In het bijzonder voor deze verkopers “op afstand” is het lastig te beoordelen of zij in kunnen staan voor de gevraagde garanties, zeker waar die betrekking hebben op de onderneming (denk aan contracten, werknemers, intellectueel eigendomsrechten, activa/passiva etc.). Ditzelfde geldt voor bijvoorbeeld private equity verkopers of andere financiële investeerders, die weliswaar zelf de onderhandelingen zullen voeren maar niet altijd voldoende nauw betrokken zijn bij onderneming om die beoordeling omtrent de garanties te kunnen maken.

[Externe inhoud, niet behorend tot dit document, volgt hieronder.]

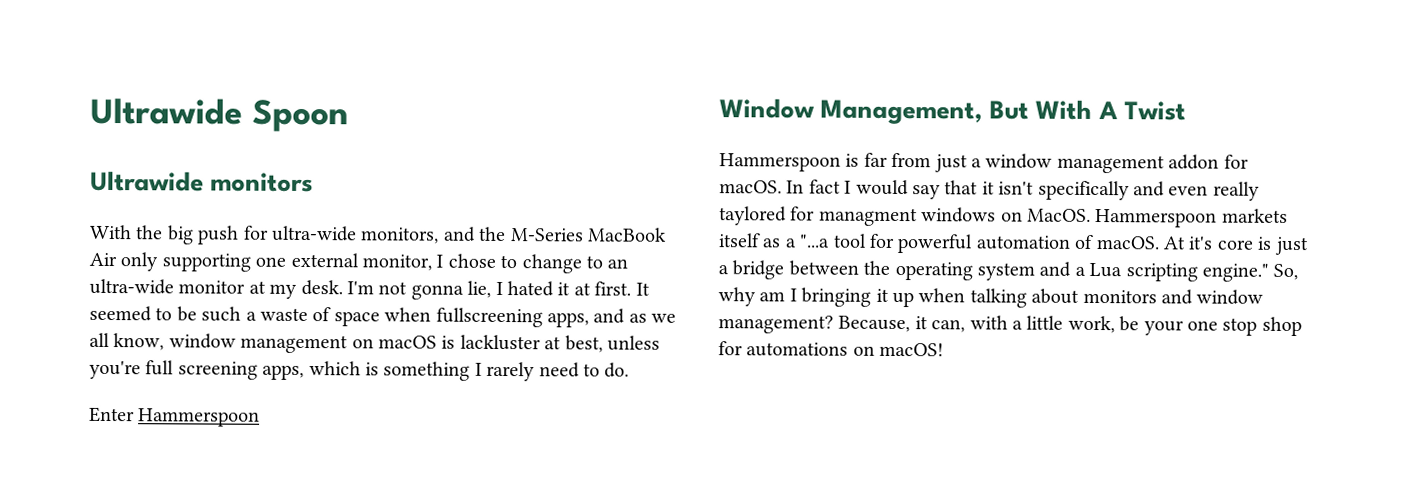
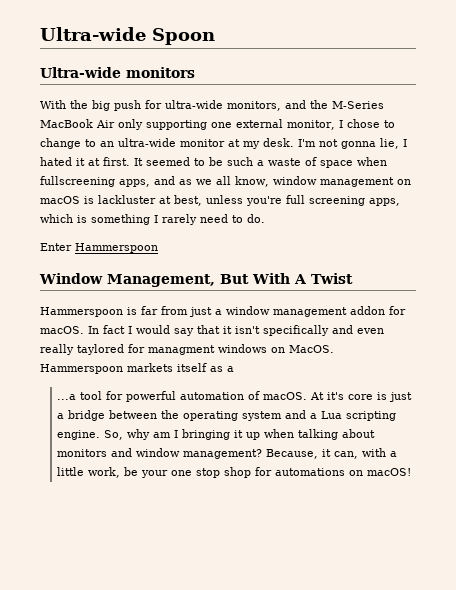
- Ultrawide Spoon
+ Ultra-wide Spoon
- Ultrawide monitors
+ Ultra-wide monitors
- Hammerspoon markets itself as a "...a tool for powerful automation of macOS.
+ Hammerspoon markets itself as a
+ ...a tool for powerful automation of macOS.
- At it's core is just a bridge between the operating system and a Lua scripting engine."
+ At it's core is just a bridge between the operating system and a Lua scripting engine.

De toegevoegde waarde van het management ligt erin dat het doorgaans beter kan inschatten wat wel of niet kan worden gegarandeerd, omdat het nauwer betrokken is bij de dagelijkse gang van zaken van de onderneming dan de verkopers. Verkopers doen er dan ook goed aan met het management in detail, regel voor regel, door de garantiebepalingen te lopen ter beoordeling of bepaalde garanties kunnen worden afgegeven, al dan niet voorzien van een kwalificatie op het gebied van materialiteit of seller’s best knowledge.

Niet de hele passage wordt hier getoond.